**DATA SUPPLIED**
■ ■ ■ ■
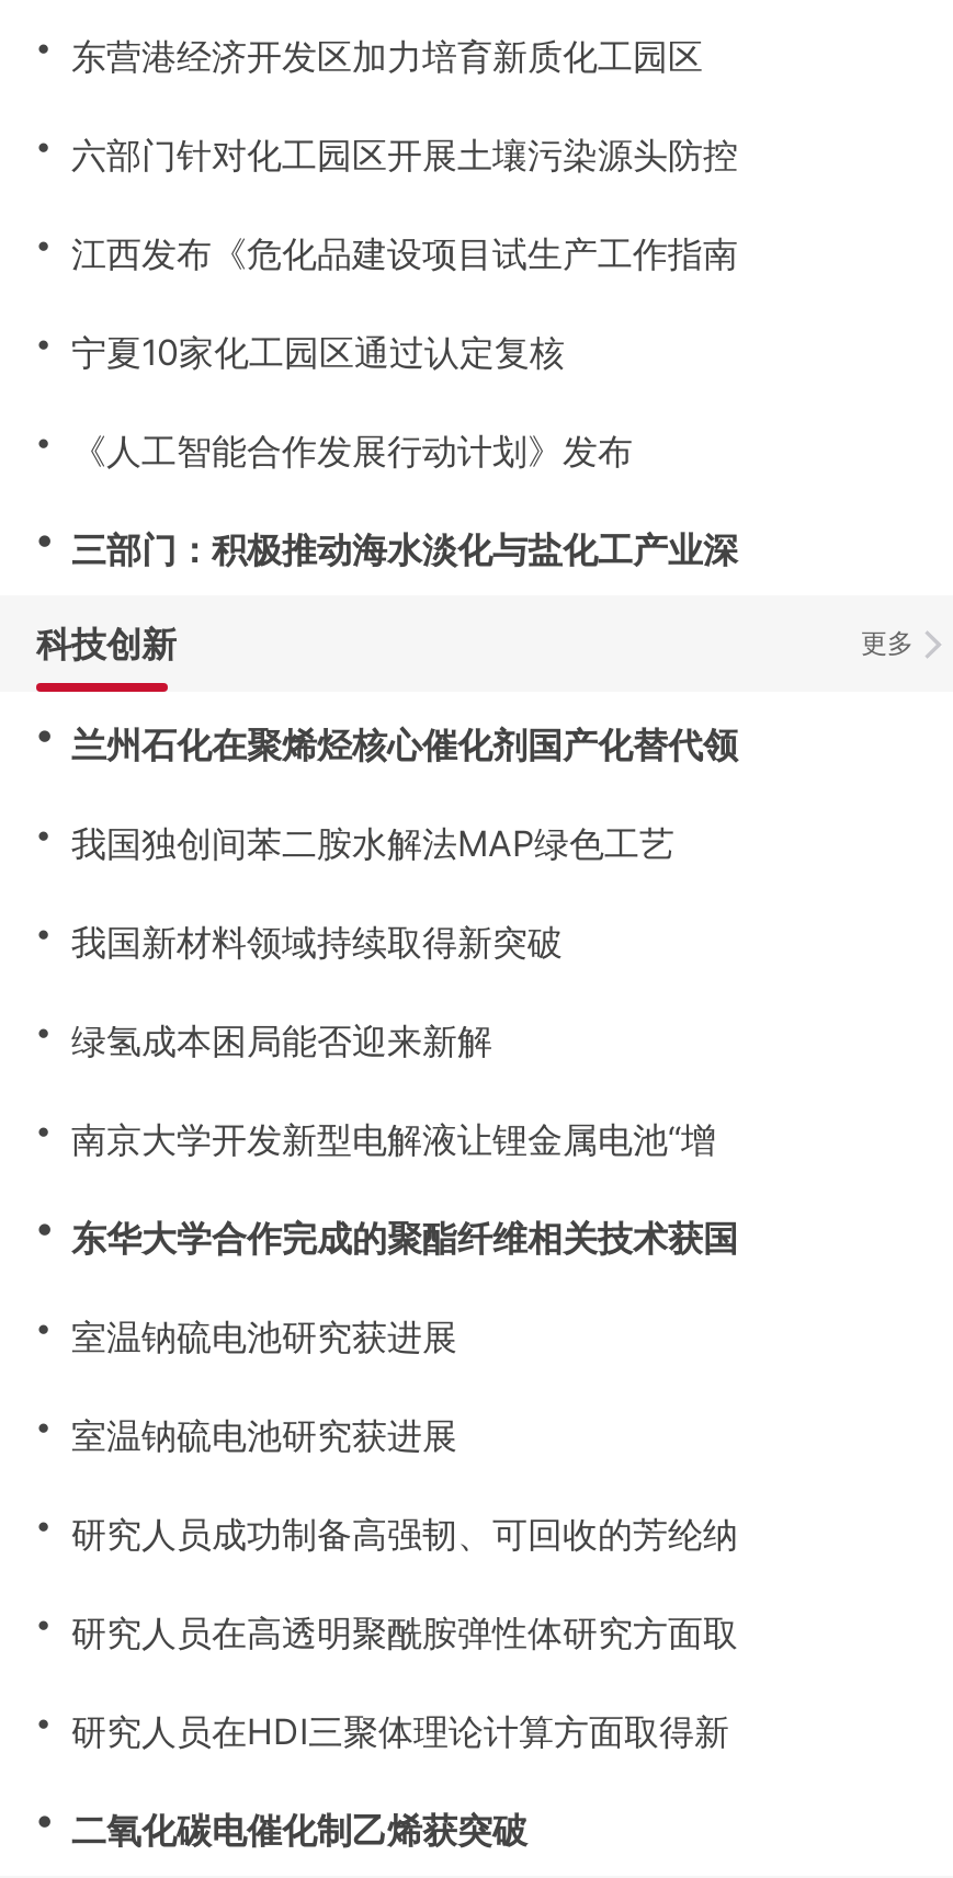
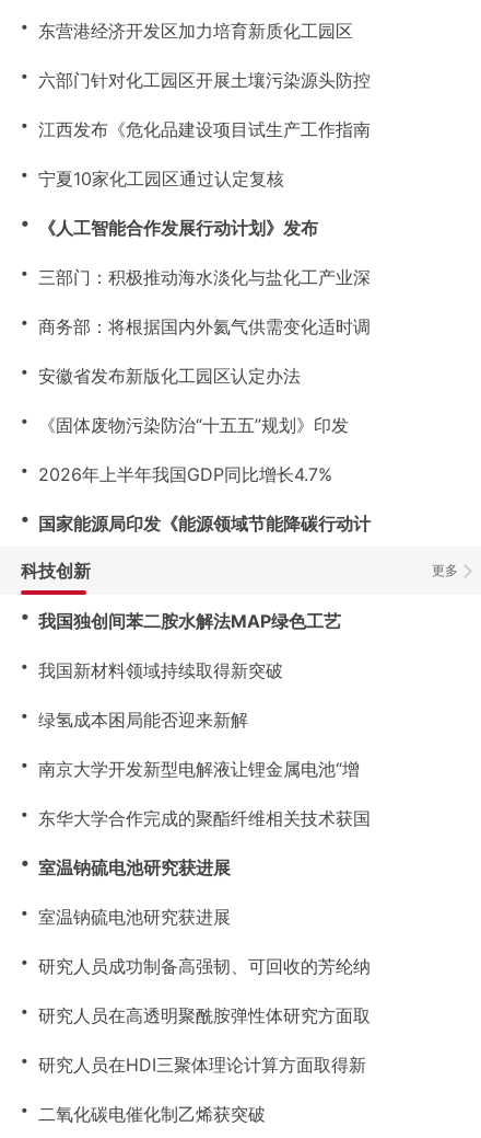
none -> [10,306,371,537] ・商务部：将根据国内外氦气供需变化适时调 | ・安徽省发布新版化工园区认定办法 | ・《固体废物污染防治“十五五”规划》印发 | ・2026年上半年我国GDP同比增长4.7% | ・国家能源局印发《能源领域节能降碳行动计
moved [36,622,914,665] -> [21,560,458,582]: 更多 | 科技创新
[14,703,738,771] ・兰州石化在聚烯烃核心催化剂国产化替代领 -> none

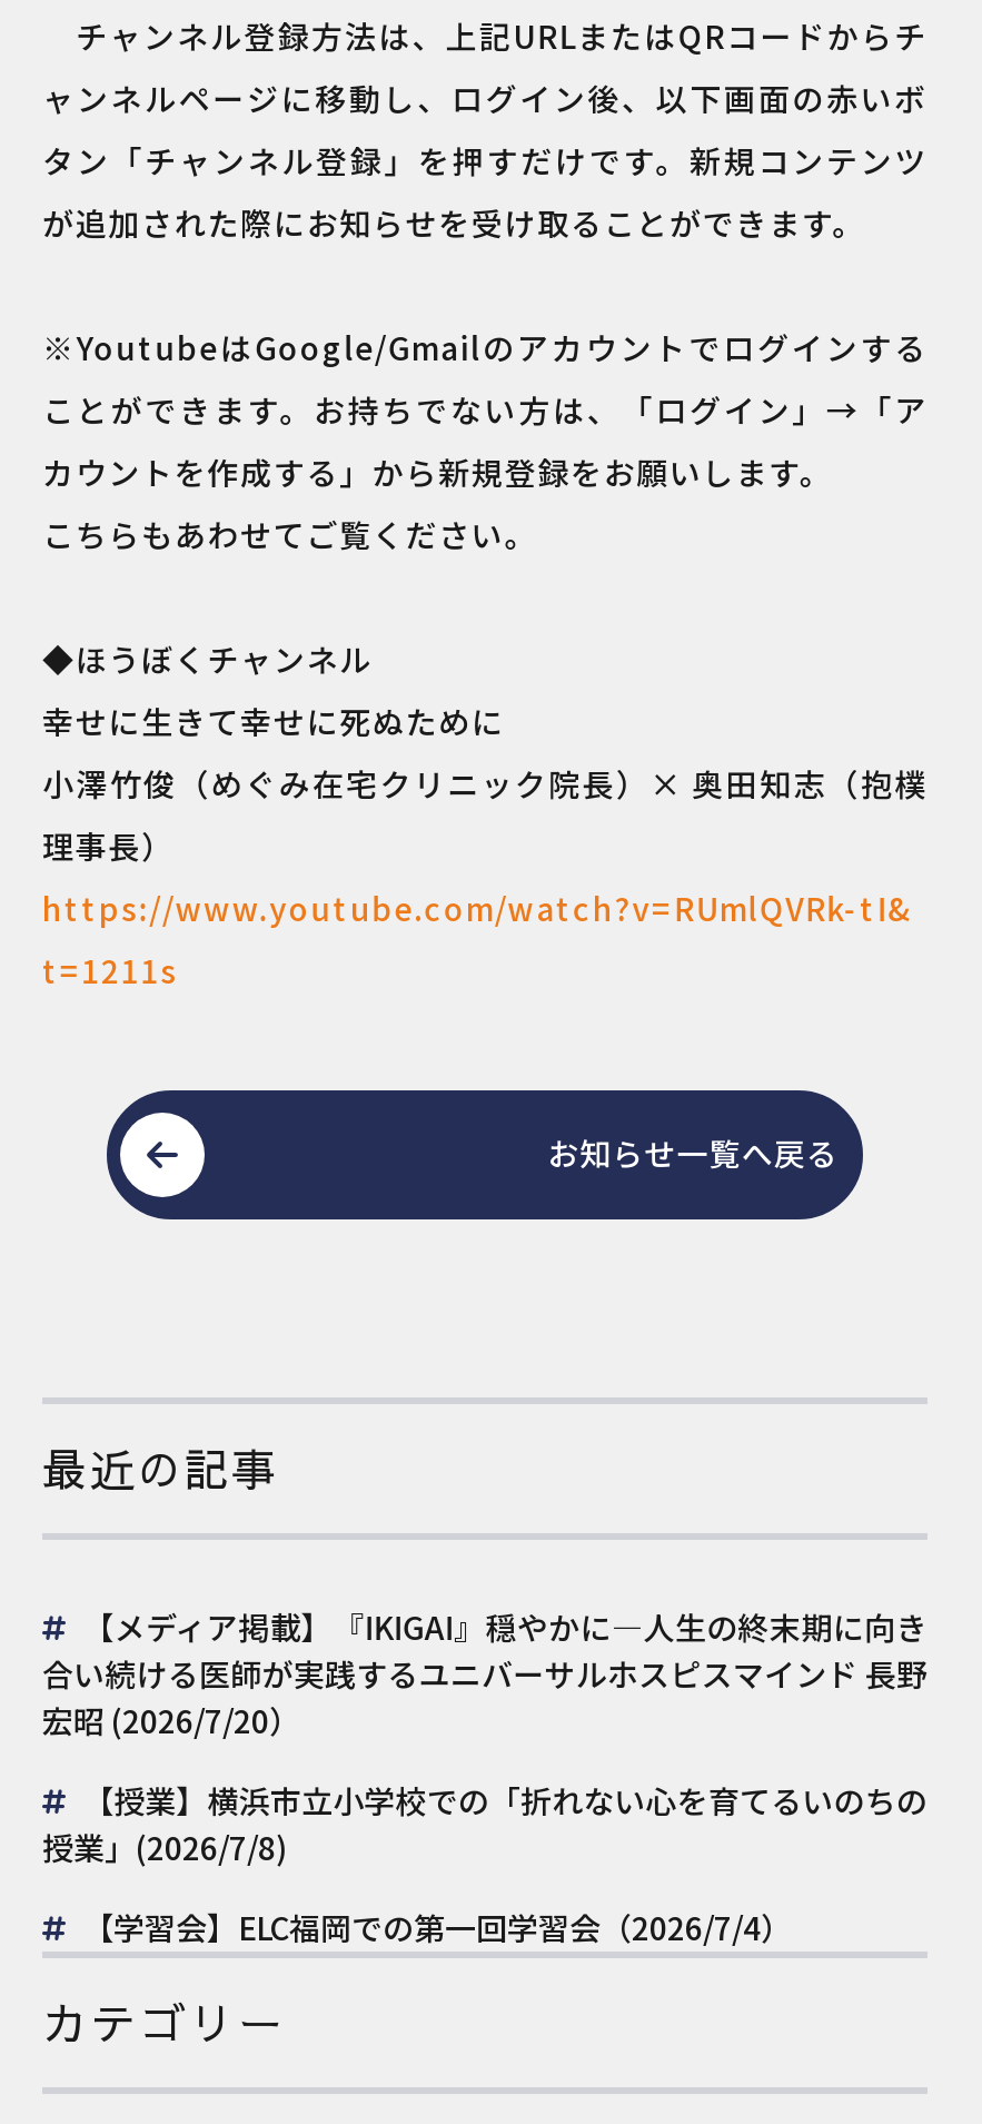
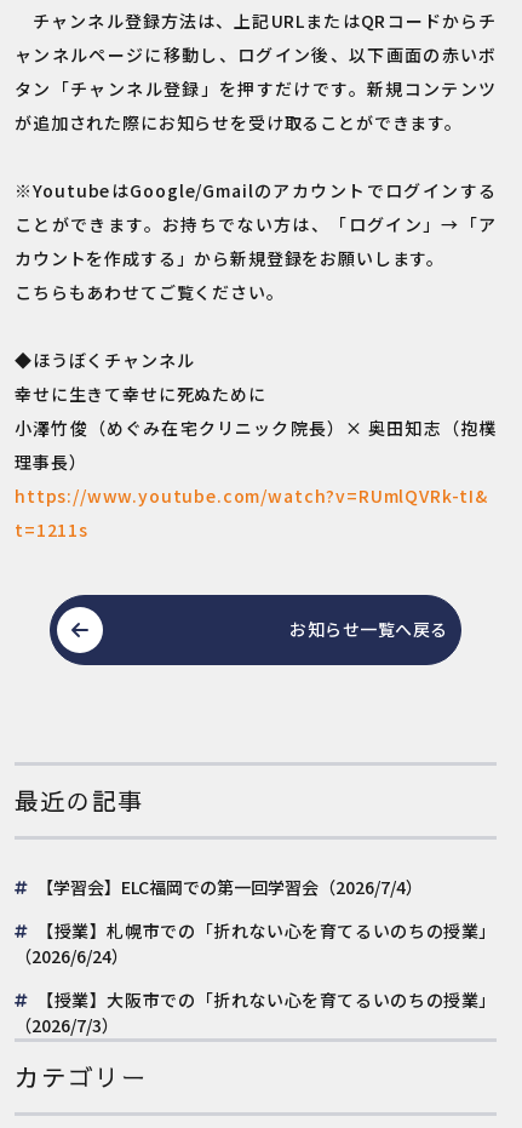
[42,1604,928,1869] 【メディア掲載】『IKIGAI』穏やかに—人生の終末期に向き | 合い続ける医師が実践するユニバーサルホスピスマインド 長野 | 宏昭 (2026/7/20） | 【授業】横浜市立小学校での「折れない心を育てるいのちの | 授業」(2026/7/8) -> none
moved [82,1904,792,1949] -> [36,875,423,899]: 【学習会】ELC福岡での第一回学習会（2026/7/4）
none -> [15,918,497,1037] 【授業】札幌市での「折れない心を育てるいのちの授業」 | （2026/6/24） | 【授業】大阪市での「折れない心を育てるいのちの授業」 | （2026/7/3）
■ ■ ■ ■
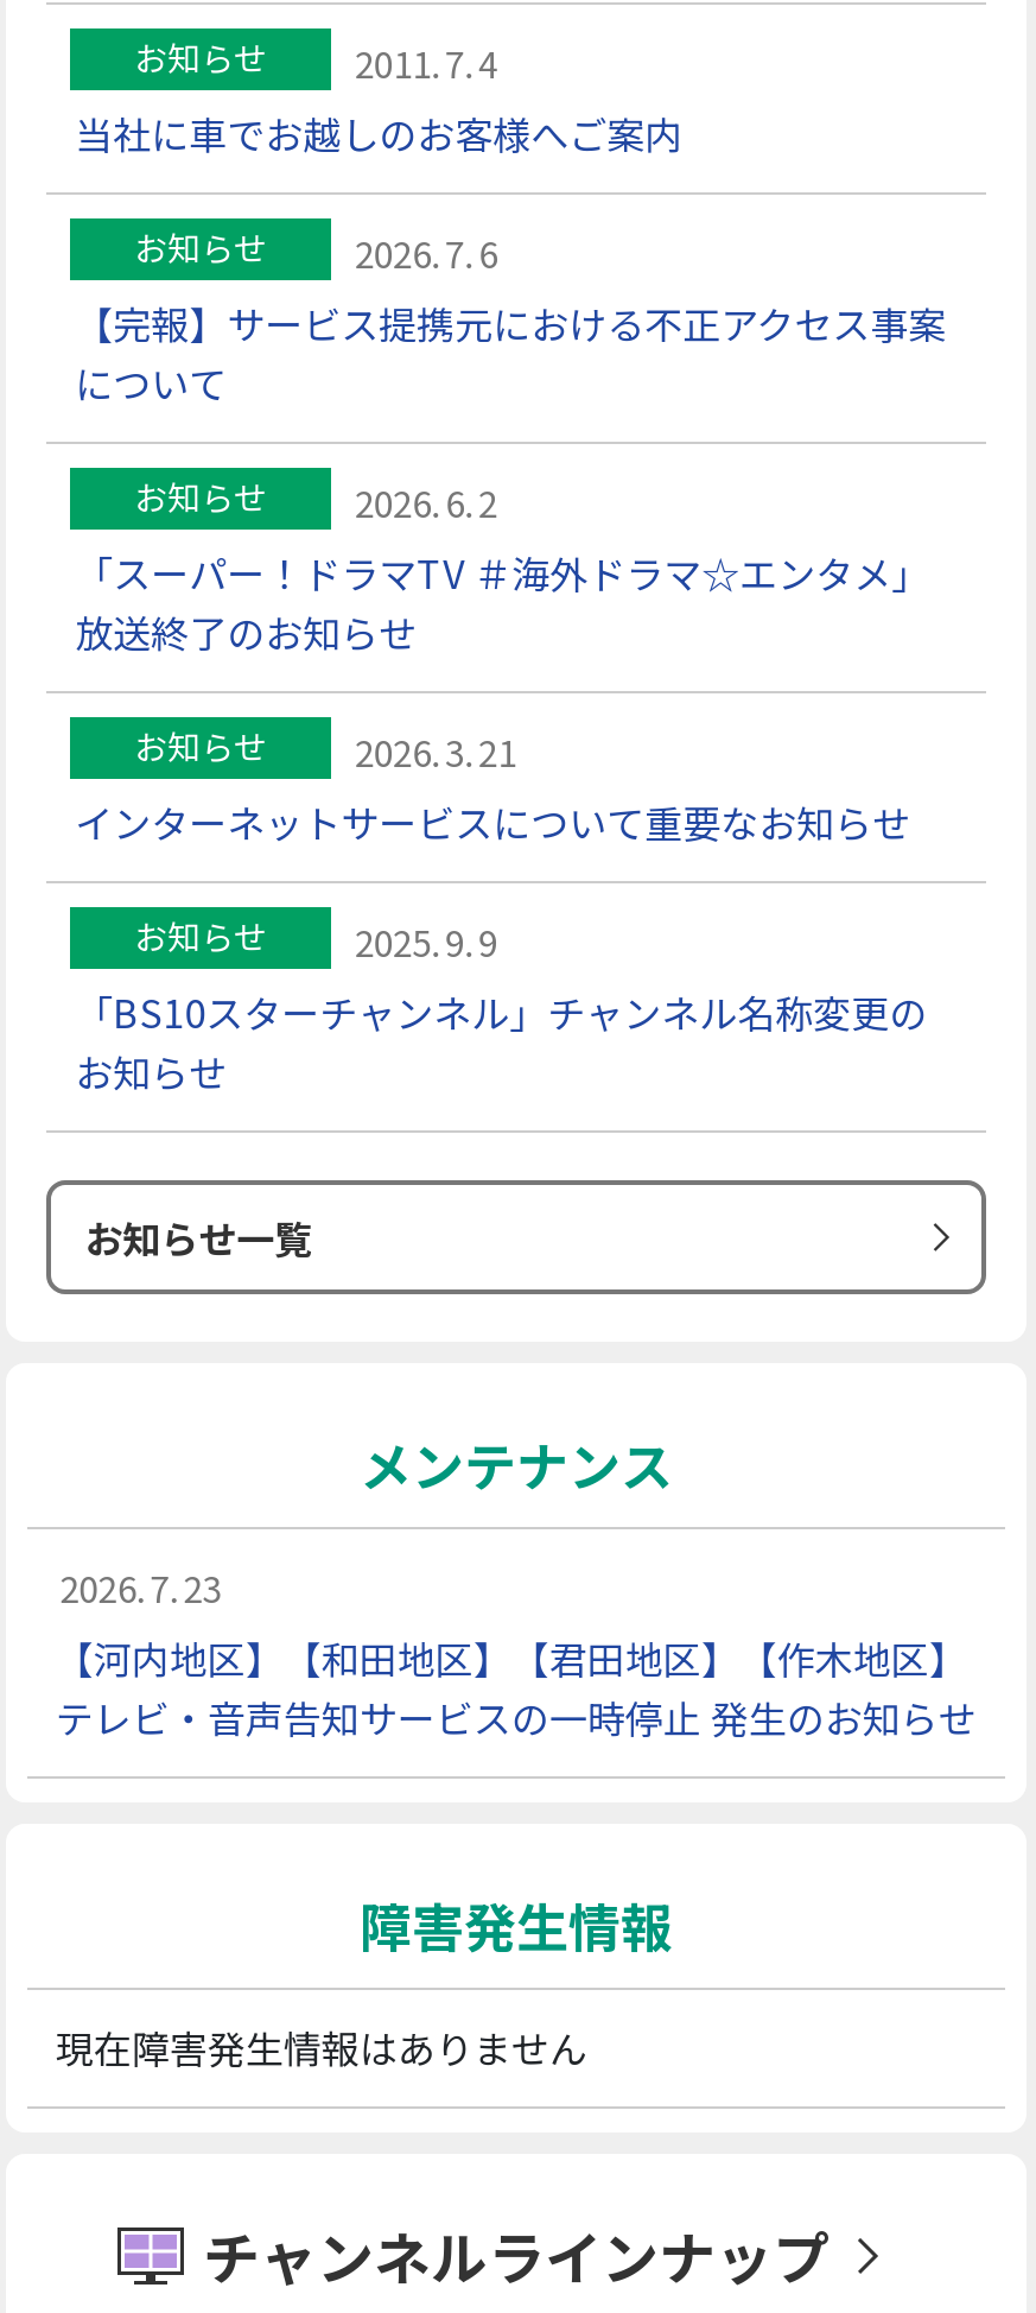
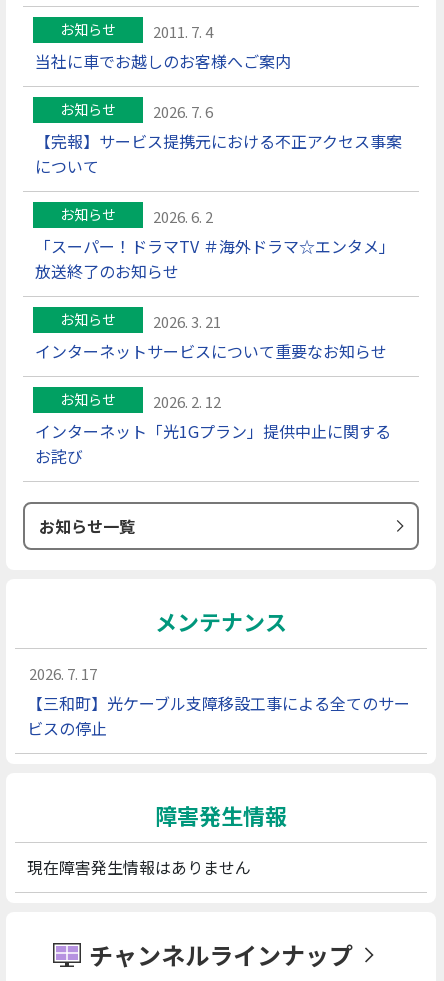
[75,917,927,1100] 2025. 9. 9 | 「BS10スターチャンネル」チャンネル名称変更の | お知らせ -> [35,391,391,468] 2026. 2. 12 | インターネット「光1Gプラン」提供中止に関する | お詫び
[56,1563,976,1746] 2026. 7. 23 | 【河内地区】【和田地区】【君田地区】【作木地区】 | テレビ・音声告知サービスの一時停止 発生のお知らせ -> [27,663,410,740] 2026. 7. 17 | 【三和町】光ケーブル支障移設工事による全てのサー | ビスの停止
■ ■ ■ ■
**TASK DESCRIPTION**
Among the entries above, copy exactly only the lines starting with the one containing "moved [82,1904,792,1949] ->" and going through the one containing "none -> [15,918,497,1037]", both ends included.

**COMPLETED TASK**
moved [82,1904,792,1949] -> [36,875,423,899]: 【学習会】ELC福岡での第一回学習会（2026/7/4）
none -> [15,918,497,1037] 【授業】札幌市での「折れない心を育てるいのちの授業」 | （2026/6/24） | 【授業】大阪市での「折れない心を育てるいのちの授業」 | （2026/7/3）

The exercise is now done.